Bayesian tree inference using MrBayes

This exercise provides a quick overview of tree building using the software MrBayes. We’ll use a straightforward Bayesian approach with a standard set of substitutions models.

We’ll estimate of a tree of primates using a slightly longer alignment than the one we used before \(-\) you can download this from here.

Software

For this tutorial you’ll need to download the software MrBayes.

Windows users

You can simply download the pre-compiled version (MrBayes-3.2.7-WIN.zip). You’ll find the executables in the bin sub-directory. Click on the executable to open MrBayes. It should look like the figure below. Close the program for now.

Mac or Linux users

You will need to compile the software using the source code. First, download the source code and unzip the file. Open a terminal and cd to where ever you downloaded the file (probably your Downloads folder). Enter the commands below into your terminal. If this process is successful, an executable mb should appear in the src sub-directory. You can open MrBayes either by running the command ./mb in a regular terminal window or you can click on the executable.

# compiling the software
cd MrBayes-3.2.7a
./configure
make
# running the software
cd src
./mb

Alternatively, Linux users can use Conda.

If everything is working it should look something like this.

To close the program you can simply enter the command Quit. Enter the command help to bring up the help pages.

Other software

You’ll also need to download the software Tracer and FigTree. Both require installing Java.

To edit your input file use a source code editor of your choice, e.g., Visual Studio Code.

How to organise your files

I recommend creating a folder for this exercise and placing your data file (primates_and_galeopterus_cytb.nex) and the MrBayes executable in here. All your output should also appear here.

Setting up commands in MrBayes

You can enter commands directly into MrBayes, but an alternative approach is to specify all your commands in a block at the end of your nexus file. Open the nexus file in an editor of your choice.

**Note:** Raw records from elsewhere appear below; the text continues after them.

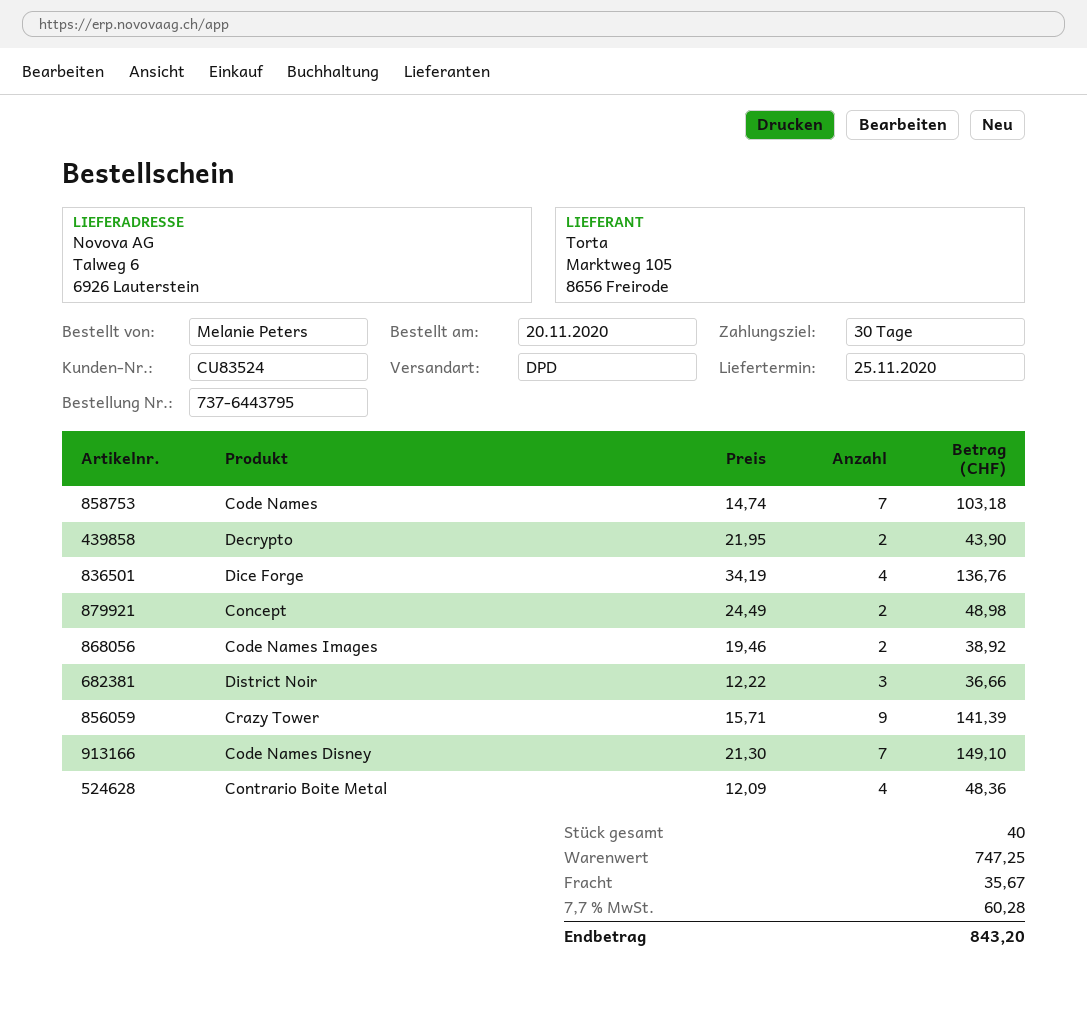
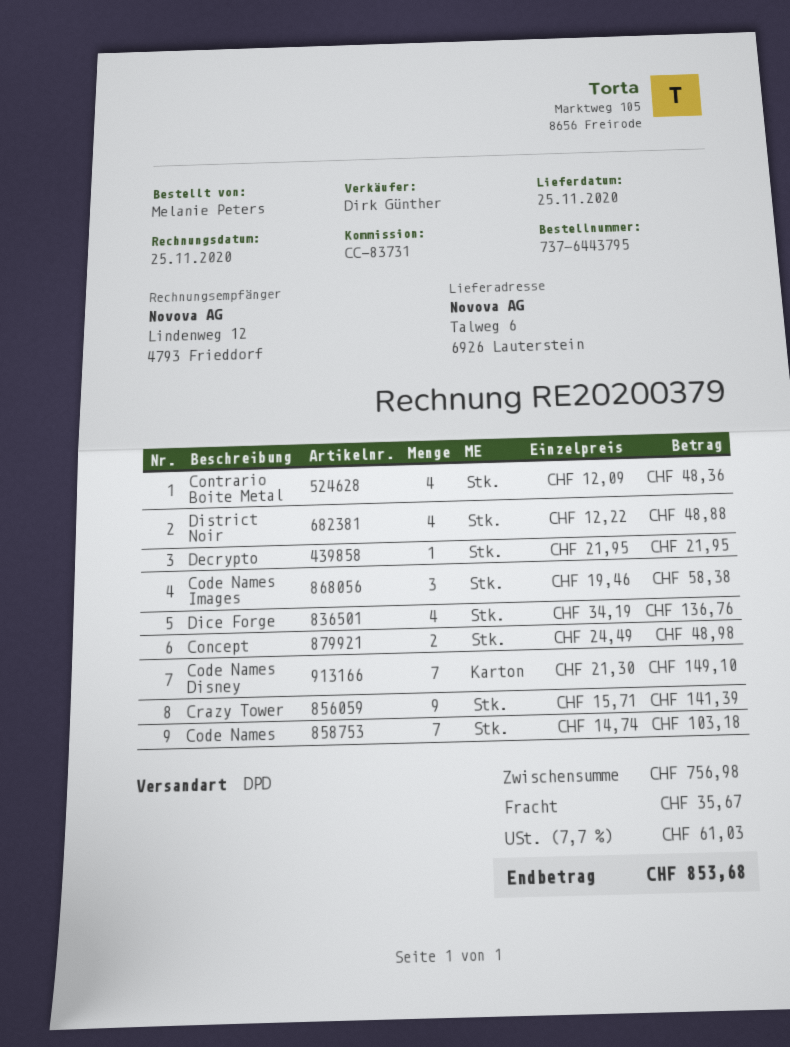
Decrypto: 2 x 21.95 = 43.90 -> 1 x 21.95 = 21.95
Code Names Images: 2 x 19.46 = 38.92 -> 3 x 19.46 = 58.38
District Noir: 3 x 12.22 = 36.66 -> 4 x 12.22 = 48.88
subtotal: 747.25 -> 756.98
tax: 7.7% = 60.28 -> 7.7% = 61.03
total: 843.20 -> 853.68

The first thing we want to do is initiate the nexus block. Simply enter the following commands at the end of the file - these commands will initiate and terminate the MrBayes block and all other commands will go in between.

begin mrbayes;

[All your MrBayes commands will go here!]

end;

For setting up regular Bayesian tree inference we need to specify two model components:

  1. we need a prior on the topology and branch lengths
  2. and we need to specify a substitution model

The tree prior

The following commands specify a uniform prior on the tree topology, meaning that all possible tree configurations have the same probability under the prior. Next we need to specify a prior on the branch lengths. We’ll do this using an exponential distribution, with a mean of 0.1.

You’ll notice that all commands require a semi-colon ; at the end of the line.

prset topologypr = uniform;
prset brlenspr = unconstrained:exp(10.0);

The uniform tree prior is actually the default used in MrBayes, so you could technically omit the first line here and MrBayes would still use this prior.

The Jukes-Cantor substitution model

In this first analysis we will use the Jukes-Cantor (JC) substitution model. Under this model there is a single substitution rate and base (state) frequencies are assumed to be equal.

In MrBayes, the commands lset and pset are used to set up the substitution model.

lset nst = 1; [number of rate categories]
prset statefreqpr = fixed(equal);

By default MrBayes allows the evolutionary rate to vary across sites in our alignment (called among site rate variation). Often we do want to use this option but for now, just to keep things simple, we’ll switch this off.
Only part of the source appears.